National Gun Violence Day Honors Victims and Survivors, But It’s Not Enough

I started writing this op-ed at the end of March, just days after the Boulder, Colorado shooting took place at a supermarket killing 10 people. As I continued to formulate my thoughts in preparation for Gun Violence Awareness Day, today, June 4, when I knew this op-ed would publish with our friends at SPIN, there have been many more mass shootings, many of which never made the news. The ones that did make the news include the March 31 shooting in Orange, California at an office building, an April 7 shooting by former NFL player Phillip Adams, another on April 15 at a FedEx warehouse in Indianapolis, the May 9 Colorado Springs birthday party shooting, and just last week, a shooting just miles from my home in the Bay Area – the San Jose, California railyard shooting. Over 100 people die of gun violence every day in this country which means from the time I started writing this article, just two short months ago, THOUSANDS have died.

In 2018, I put out a song and video about healing from the trauma of gun violence, called “The Flower.” To make the video, I traveled to several states and talked to over 100 people who had been affected by gun violence. I met people who had family members killed at The Pulse nightclub in Orlando, the Route 91 concert in Las Vegas, Marjorie Stoneman Douglas High School in Parkland Florida, Sandy Hook, street shootings, police shootings, people whose family members had taken their own lives, and one man who had spent 25 years in prison for murder, who was now working every day on the outside to prevent killings. My biggest takeaway from it all was that gun violence has left no community untouched. Each of the family members I spoke with told me that they had painfully become part of a club they never wanted to be a part of – the rapidly growing community of gun violence victims’ families.

 

 

Over the past several years, we have seen deaths from gun violence in America continue to rise to nearly 40,000 annually. I live down the road from where the Golden State Warriors play basketball at the Chase Center [in San Francisco], which has a game time capacity of 18,000 people. Imagine if more than two sold-out arenas full of people were killed each year: that is the crisis we face in America today.

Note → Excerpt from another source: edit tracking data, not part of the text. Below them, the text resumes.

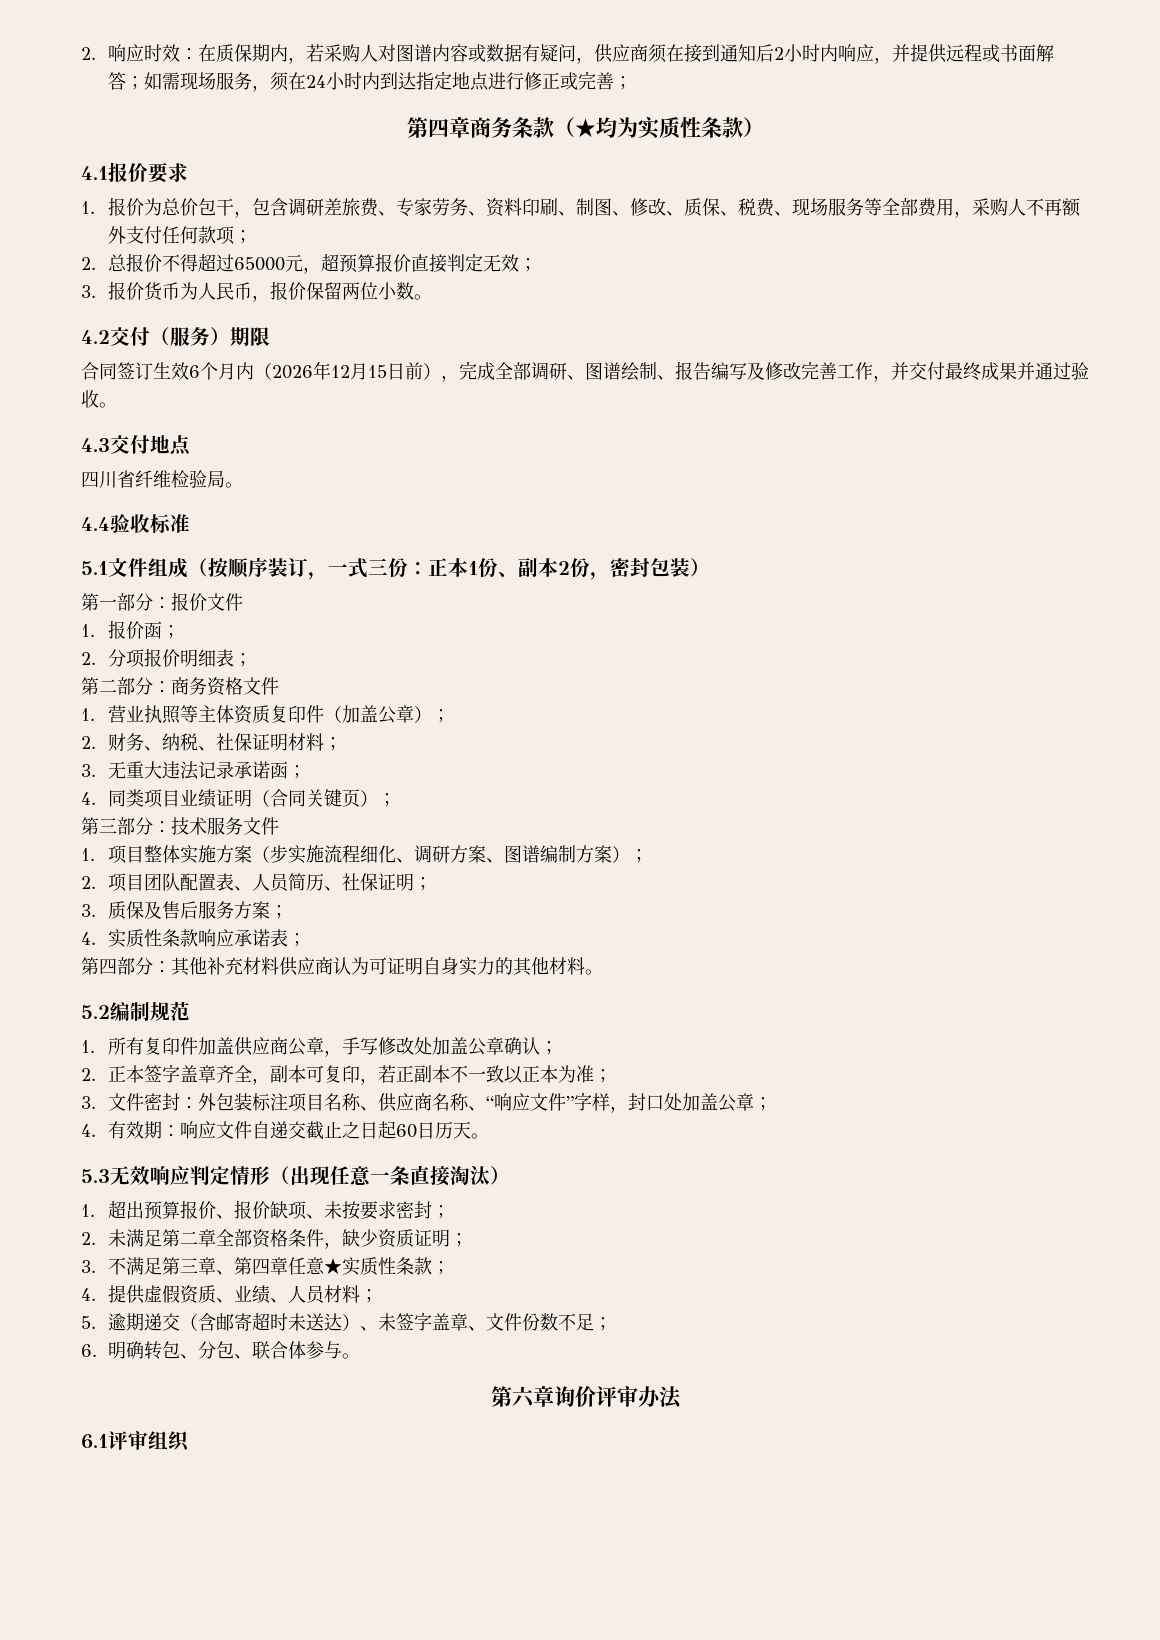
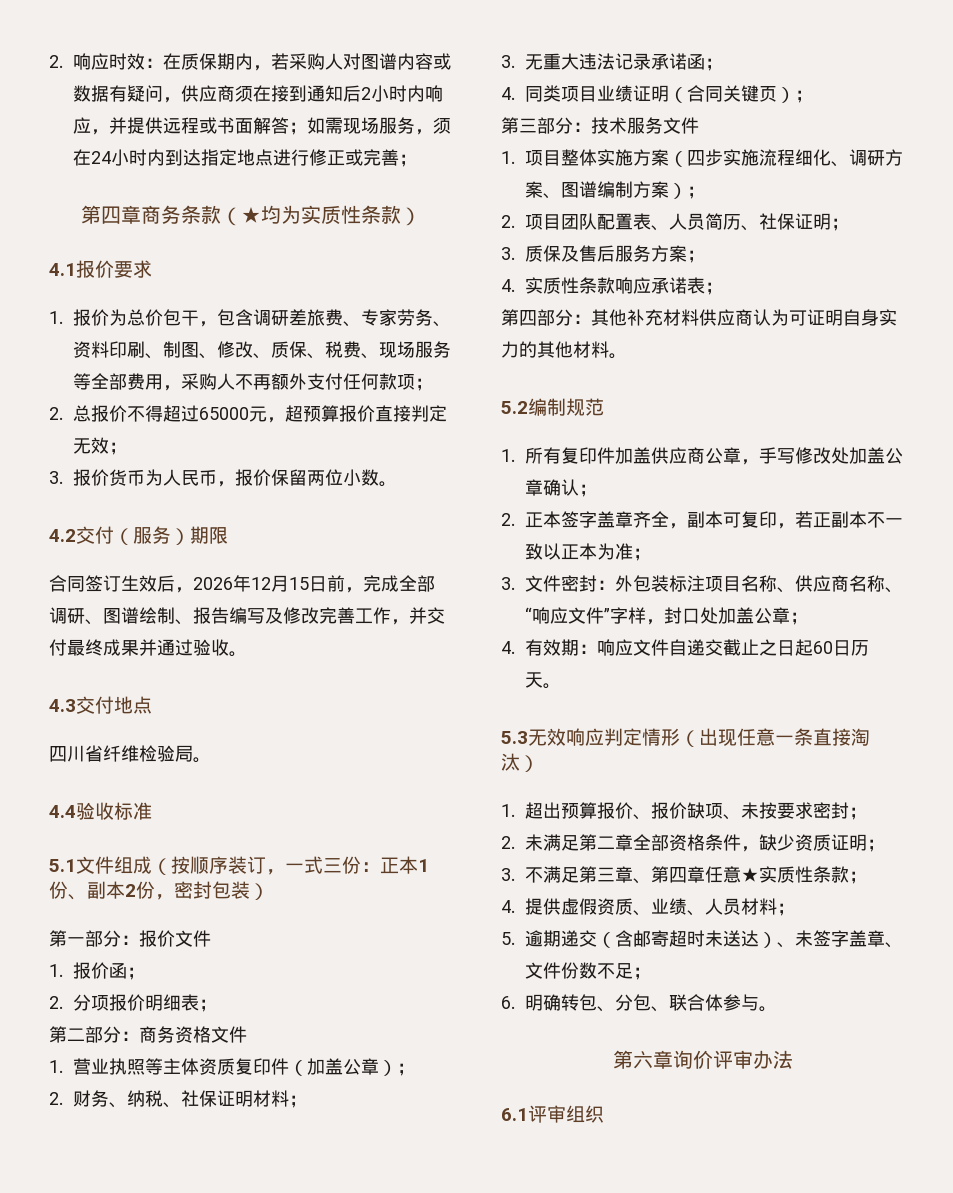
- 合同签订生效6个月内（2026年12月15日前），完成全部调研、图谱绘制、报告编写及修改完善工作，并交付最终成果并通过验收。
+ 合同签订生效后，2026年12月15日前，完成全部调研、图谱绘制、报告编写及修改完善工作，并交付最终成果并通过验收。
- 1.项目整体实施方案（步实施流程细化、调研方案、图谱编制方案）；
+ 1.项目整体实施方案（四步实施流程细化、调研方案、图谱编制方案）；

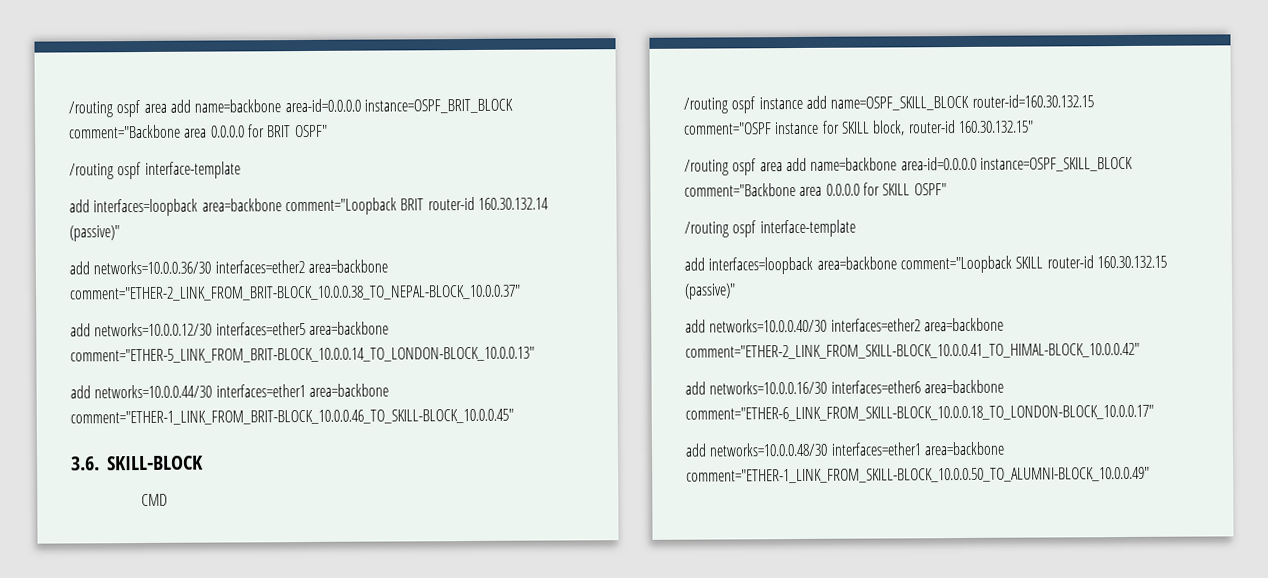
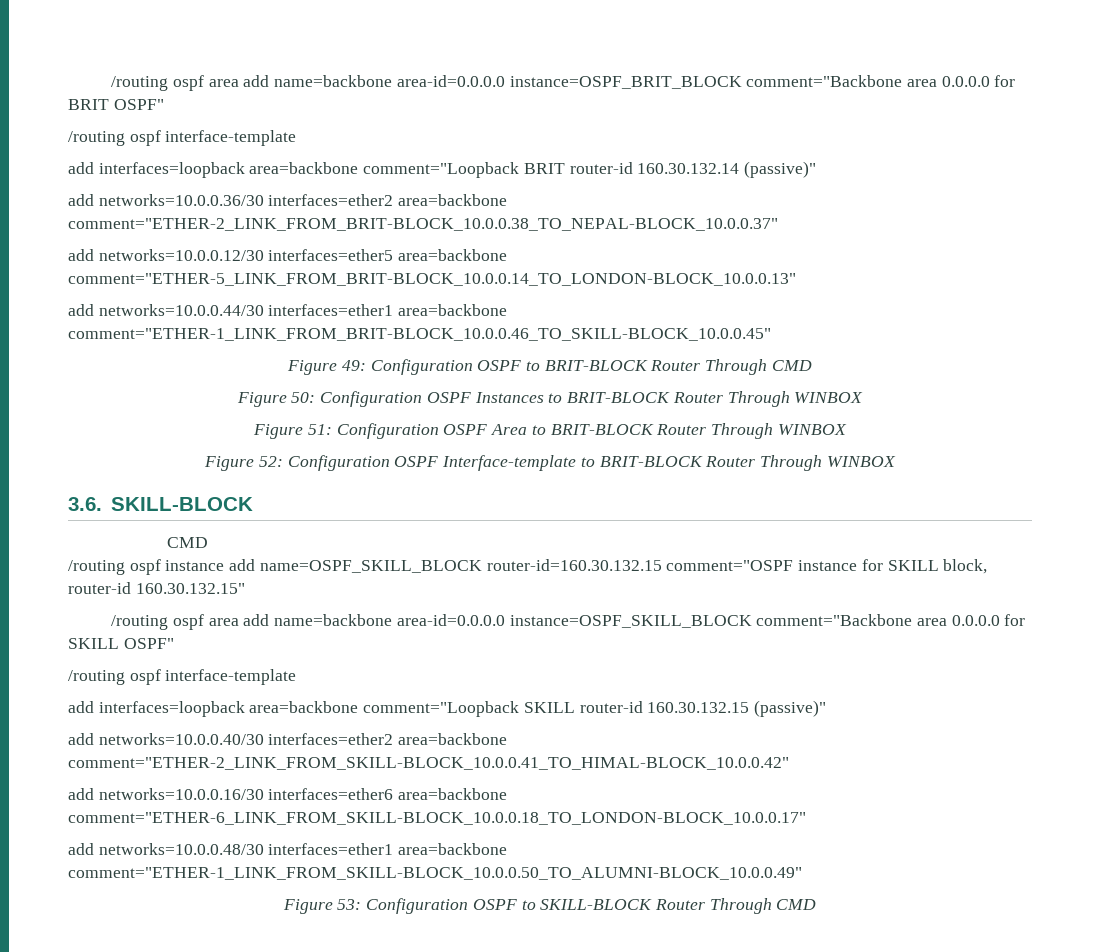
+ Figure 49: Configuration OSPF to BRIT-BLOCK Router Through CMD
+ Figure 50: Configuration OSPF Instances to BRIT-BLOCK Router Through WINBOX
+ Figure 51: Configuration OSPF Area to BRIT-BLOCK Router Through WINBOX
+ Figure 52: Configuration OSPF Interface-template to BRIT-BLOCK Router Through WINBOX
+ Figure 53: Configuration OSPF to SKILL-BLOCK Router Through CMD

Recently we saw the killing of eight people at Asian-owned businesses in Atlanta. Six more Asian women followed a few days later when 10 were killed at a supermarket in Boulder. While watching news coverage of the two incidents, I saw people interviewed in both cities who had strikingly similar comments: “It feels like no one is safe anywhere anymore.” Not at school, a concert, shopping, on the street, in a nightclub, at a massage parlor, in the city, in the suburbs; whether you are Black, white, Latinx, AAPI, and regardless of your gender or sexuality, there is a feeling out there that gun violence can strike anyone anywhere at any time.

The song and video for “You Will Always Hear My Echo,” were put together as a response to what seems like a rise in the climate of hate and violence that we see taking place in the U.S. today. I wanted to make the point that because gun violence leaves no community untouched, that it is up to every single one of us, gun owner or not, to do whatever we can to reduce the number of gun fatalities we see each year and lessen the number of families forced to spend the rest of their lives with the pain of losing a loved one. Every single one of us, gun owner or not, has a role to play in bringing these numbers down. It is time that those of us who are in support of America being a place where people of all ethnicities, genders and experiences are welcome, respected and treated with equity, begin to raise our voices for these values, and say no to the uptick in violence that we see today.

 

There is often an argument put forth against common-sense gun laws, like universal background checks for all purchases. Gun advocates often say, “Guns aren’t the problem, people are the problem.” Well, if people are the problem, why give guns to “the problem” without ever looking into their history of violence? Why allow semi-automatic weapons and high-capacity magazine rounds that were designed for wartime to be used by civilians, and then wonder why so many people were killed so fast in such short blasts of time? It is time that Americans take a hard look in the mirror and decide whether the nearly 40,000 deaths from gun violence annually are something we just want to “live with,” and while we are at it, take into consideration those who have lost family members and would give anything just to live alongside those lost once again.

The video for “You Will Always Hear My Echo” takes place in 10 seconds. Almost every family I met with who has lost a member to gun violence told me the same thing. Why did my son, daughter, father, mother, sister, brother have to be in that situation in that precise moment of time leading to their death? I hope the video provokes discussion about the fact that whatever we have been doing so far to reduce gun violence, simply has not been enough to reduce the over one hundred people a day who die from gun violence in America. Let us listen to the echoes of those who have been lost, as heard through the voices of their family members, and work together to make sure fewer and fewer families each year become part of the club of survivors that none of them ever wanted to join. We can do this!

Let us acknowledge that today is Gun Violence Awareness Day, where we honor those who have lost their lives to gun violence and the many others impacted in communities around the country every day by committing ourselves to fight for an end to gun violence. I encourage you to join me in Wear Orange Weekend June 4-6, where we can all come together in solidarity to represent the gun violence community by wearing the color orange. I will be wearing orange this weekend as I embark back on tour for the first time in nearly a year and a half to join my band, Spearhead, at one of our favorite venues, Red Rocks Amphitheatre. We ask that you too wear orange this weekend in remembrance of all those that have been impacted by this epidemic and to join us in this fight to end gun violence once and for all.